チャイコフスキーのピアノ協奏曲1番のモスクワ初演

ピョートル・チャイコフスキー

ピョートル・チャイコフスキー

1875年の今日、12月3日に、ピョートル・チャイコフスキー(1840~1893)のピアノ協奏曲1番(変ロ短調)のモスクワ初演が行われた。1874年から1875年にかけて作曲されたこの曲は、世界のあらゆるピアノ協奏曲のなかでも最もポピュラーな作品であり続けている。

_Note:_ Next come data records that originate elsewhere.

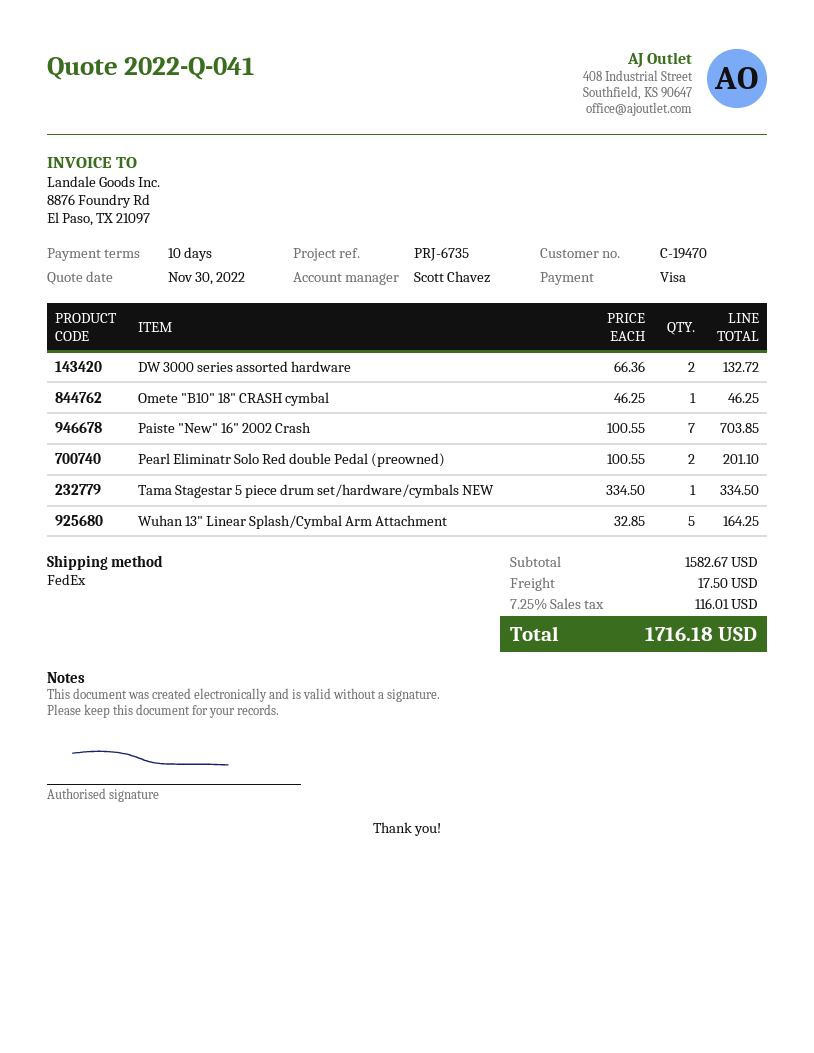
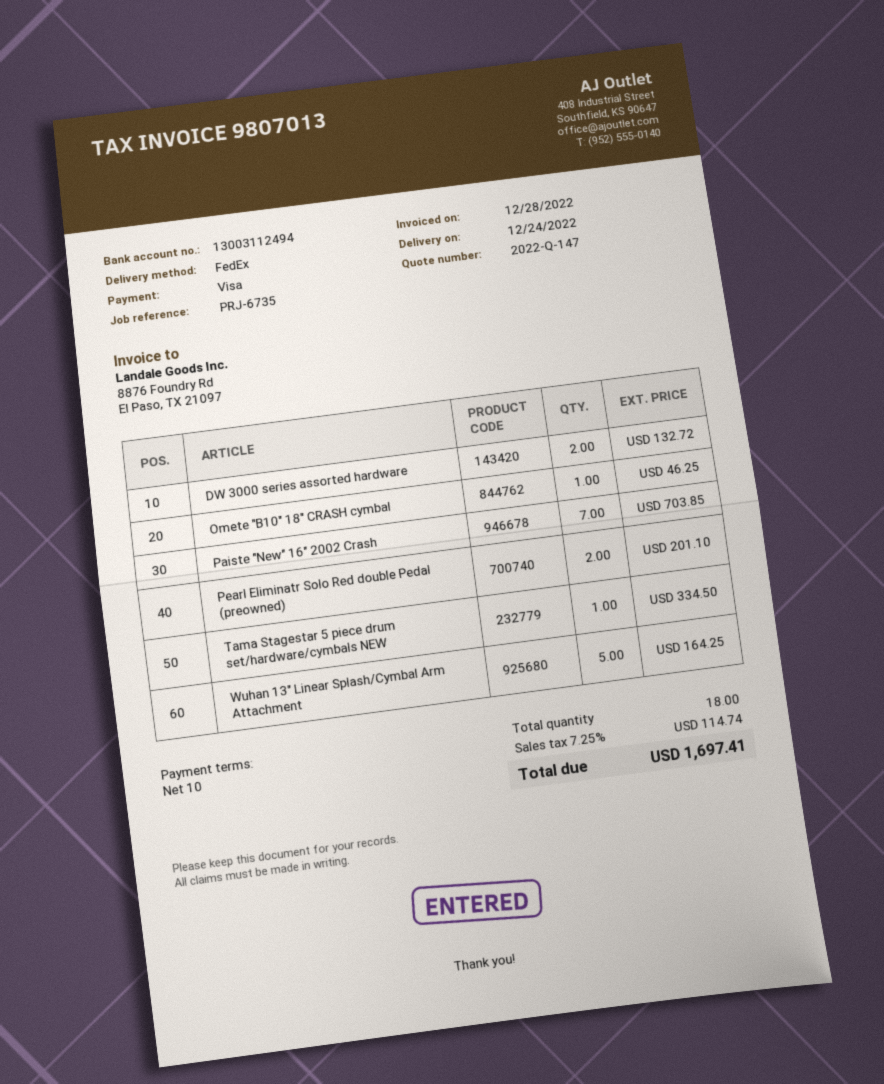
quote number: 2022-Q-041 -> 2022-Q-147
shipping: 17.50 -> none
tax: 7.25% = 116.01 -> 7.25% = 114.74
total: 1716.18 -> 1697.41

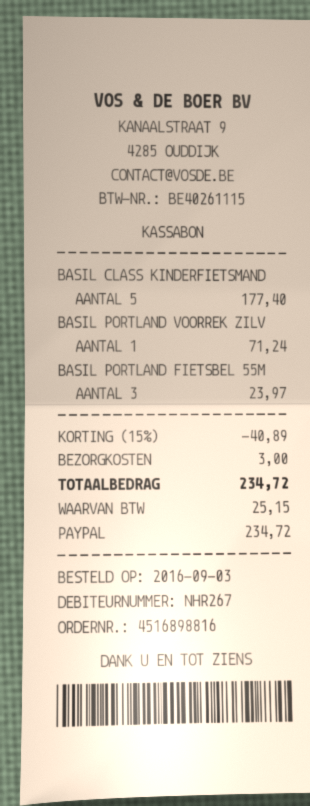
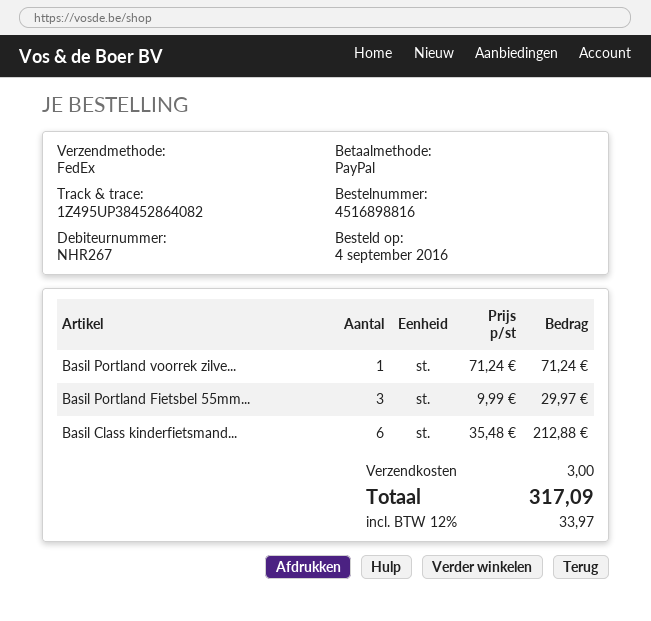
order date: 2016-09-03 -> 2016-09-04
BASIL CLASS KINDERFIETSMAND: 5 for 177.40 -> 6 for 212.88
BASIL PORTLAND FIETSBEL 55M: 3 for 23.97 -> 3 for 29.97
discount: 15% = 40.89 -> none
tax: 25.15 -> 33.97
total: 234.72 -> 317.09

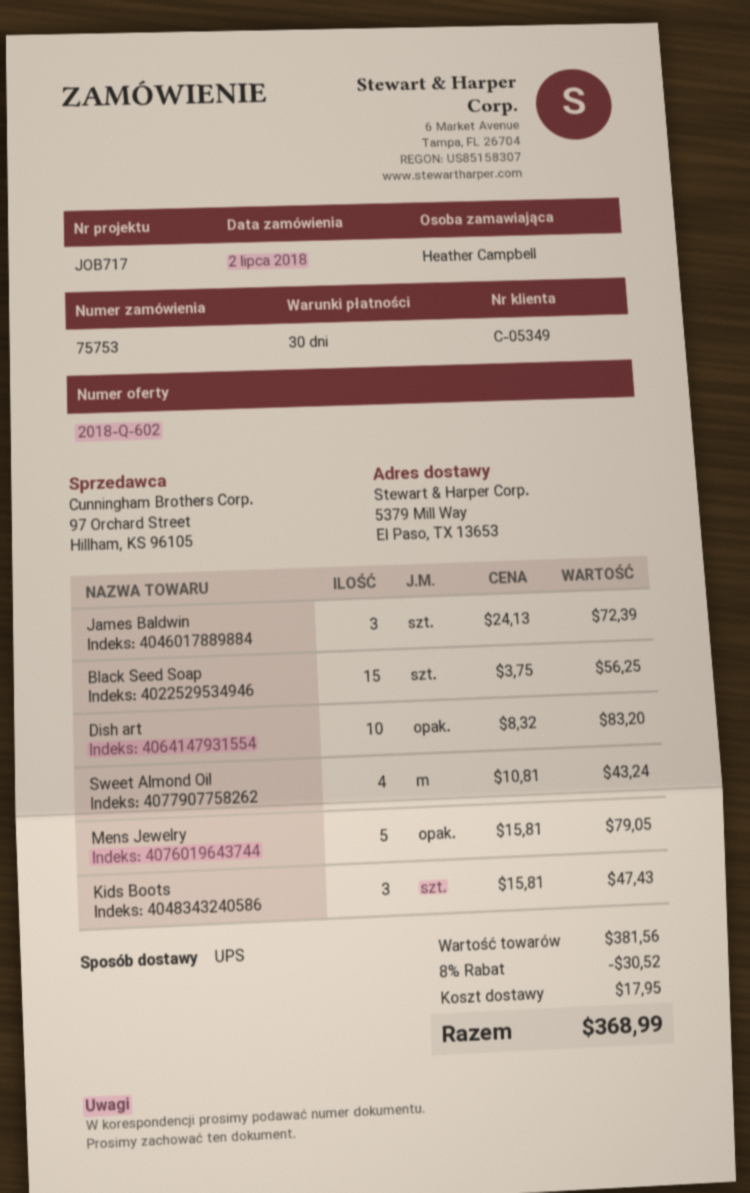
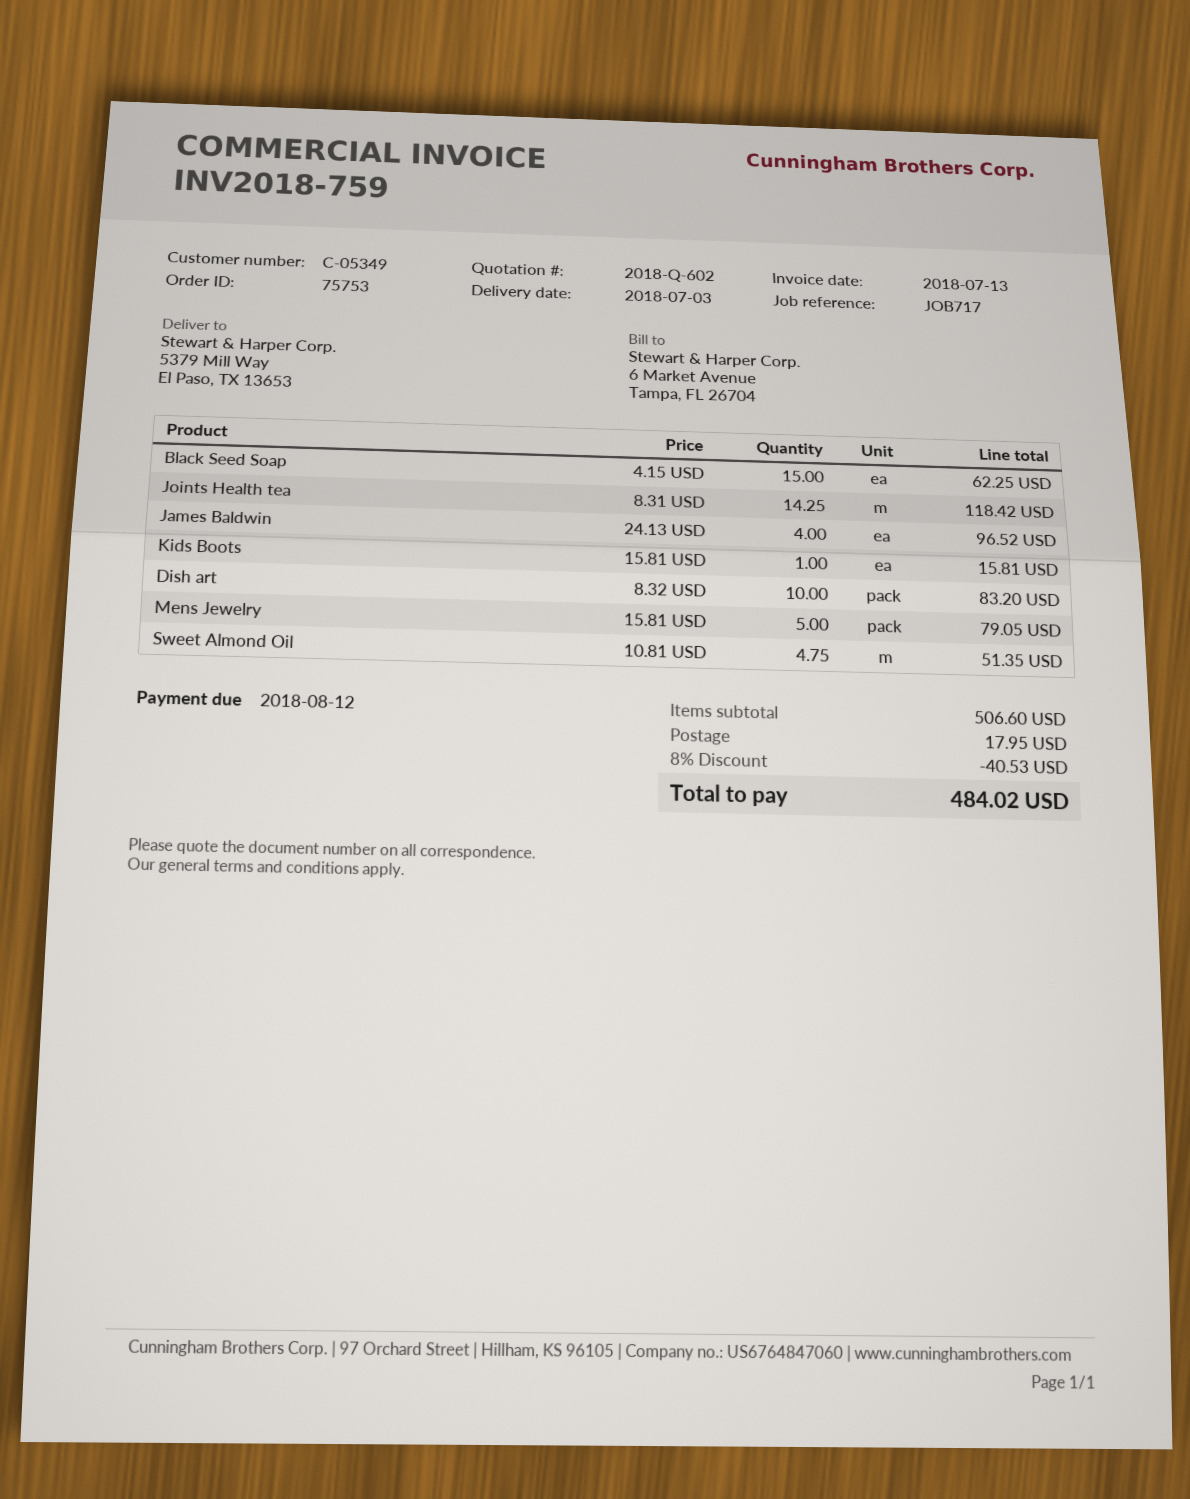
James Baldwin: 3 x 24.13 = 72.39 -> 4 x 24.13 = 96.52
Black Seed Soap: 15 x 3.75 = 56.25 -> 15 x 4.15 = 62.25
Sweet Almond Oil: 4 x 10.81 = 43.24 -> 4.75 x 10.81 = 51.35
Kids Boots: 3 x 15.81 = 47.43 -> 1 x 15.81 = 15.81
Joints Health tea: none -> 14.25 x 8.31 = 118.42
subtotal: 381.56 -> 506.60
discount: 8% = 30.52 -> 8% = 40.53
total: 368.99 -> 484.02

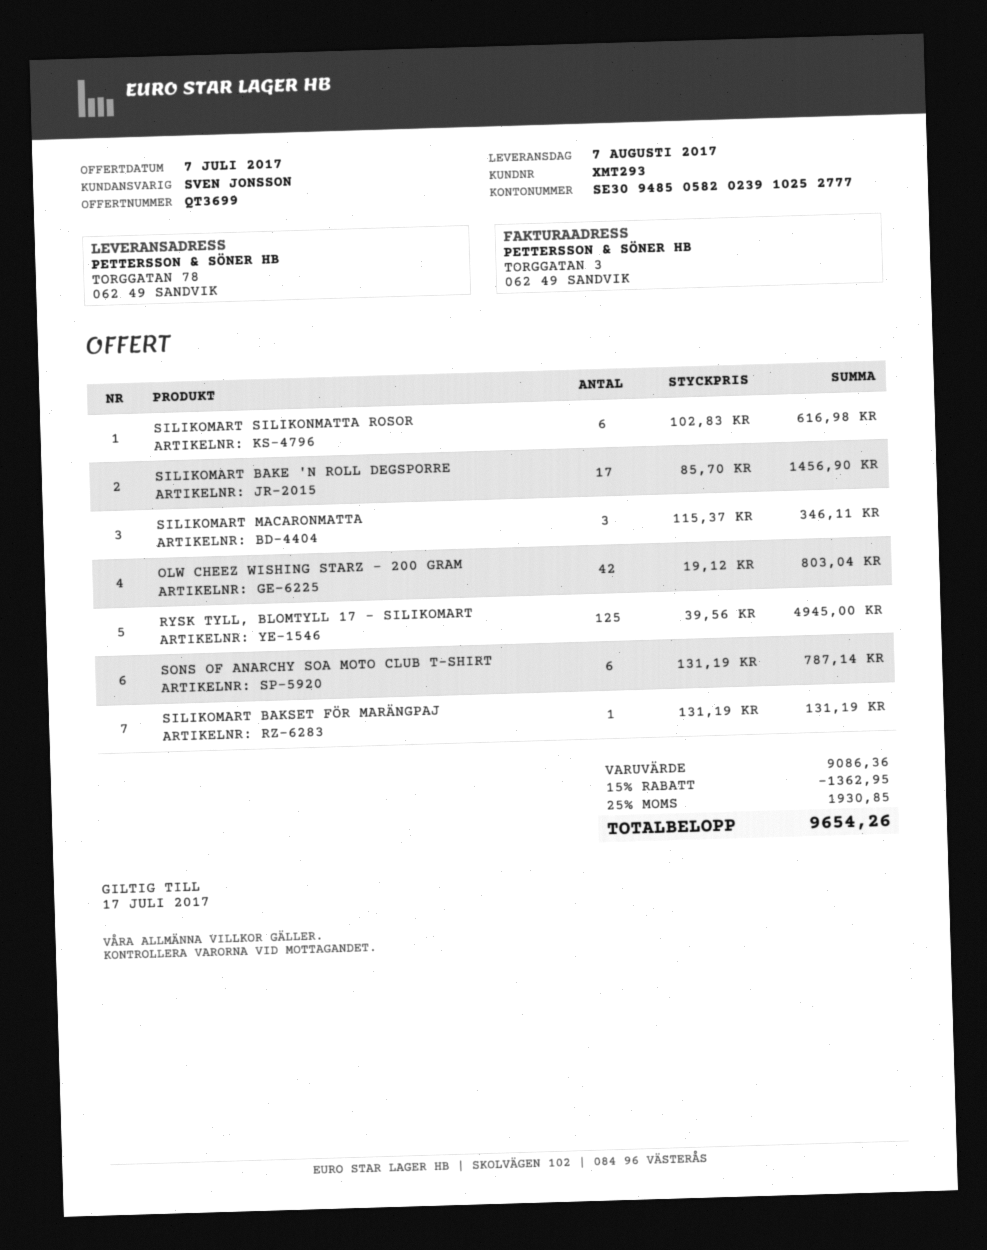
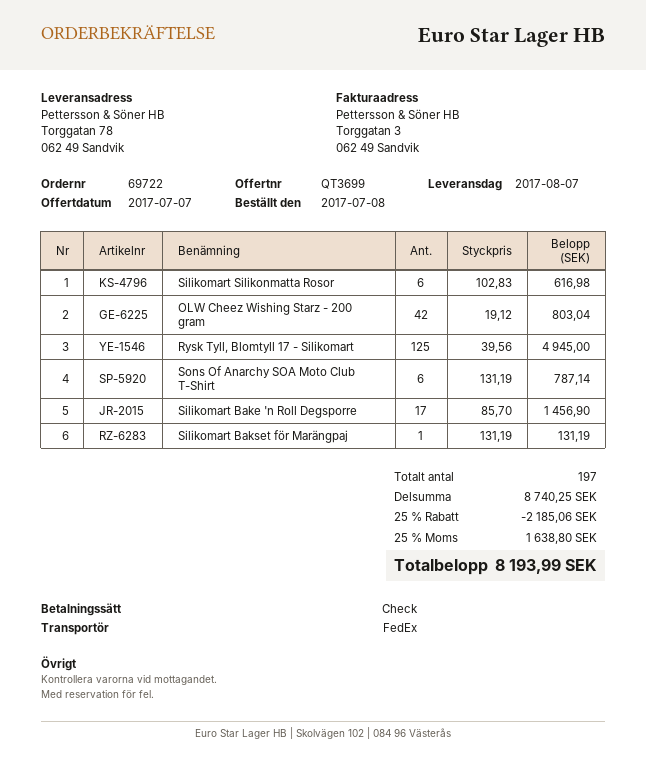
SILIKOMART MACARONMATTA: 3 x 115.37 = 346.11 -> none
subtotal: 9086.36 -> 8740.25
discount: 15% = 1362.95 -> 25% = 2185.06
tax: 25% = 1930.85 -> 25% = 1638.80
total: 9654.26 -> 8193.99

初め、チャイコフスキーはこの曲を、作曲家でピアニストである友人のニコライ・ルビンシテイン(モスクワ音楽院院長)に献呈し、初演者になってもらおうと考えた。1874年のクリスマスに、ピアノ譜を見せたところ、案に相違して、演奏はむずかしいし「どうにも仕様がない作品だ」などと、散々に酷評されてしまった。

ハンス・フォン・ビューローが高く評価、初演 

がっかりしたチャイコフスキーは、ドイツの指揮者でピアニストのハンス・フォン・ビューローに献呈し、意見を仰いだ。ビューローは、現代の指揮法を確立した大指揮者で、妻のコジマ(フランツ・リストの娘)をめぐるリヒャルト・ワーグナーとの三角関係でも有名だ。ビューローは、この曲を「独創的で高貴」と高く評価し、初演を引き受けた。

世界初演は、10月25日にアメリカのボストンで、ビューローのピアノとベンジャミン・ジョンソン・ラングの指揮により行われ、大好評を博した。11月22日のニューヨークでのコンサートの成功は、それをさらに上回るもので、数日後には、サンクトペテルブルクでロシア初演が行われた。

名演を引き出す名曲 

12月3日には、作品の評価がうなぎ上りとなるなかで、モスクワ初演が、セルゲイ・タネエフ(作曲家アレクサンドル・タネエフの親類)のピアノ、ニコライ・ルビンシテインの指揮で行われた。ルビンシテインは、曲に対する自分の見方を改め、再三自分のコンサートでとりあげることになる。

以来、21世紀の今日まで、多くの大ピアニストがこの曲を手がけ、名演を残している。トスカニーニとホロヴィッツ、カラヤンとリヒテル、コンドラシンとアルゲリッチなどはとくに忘れがたい。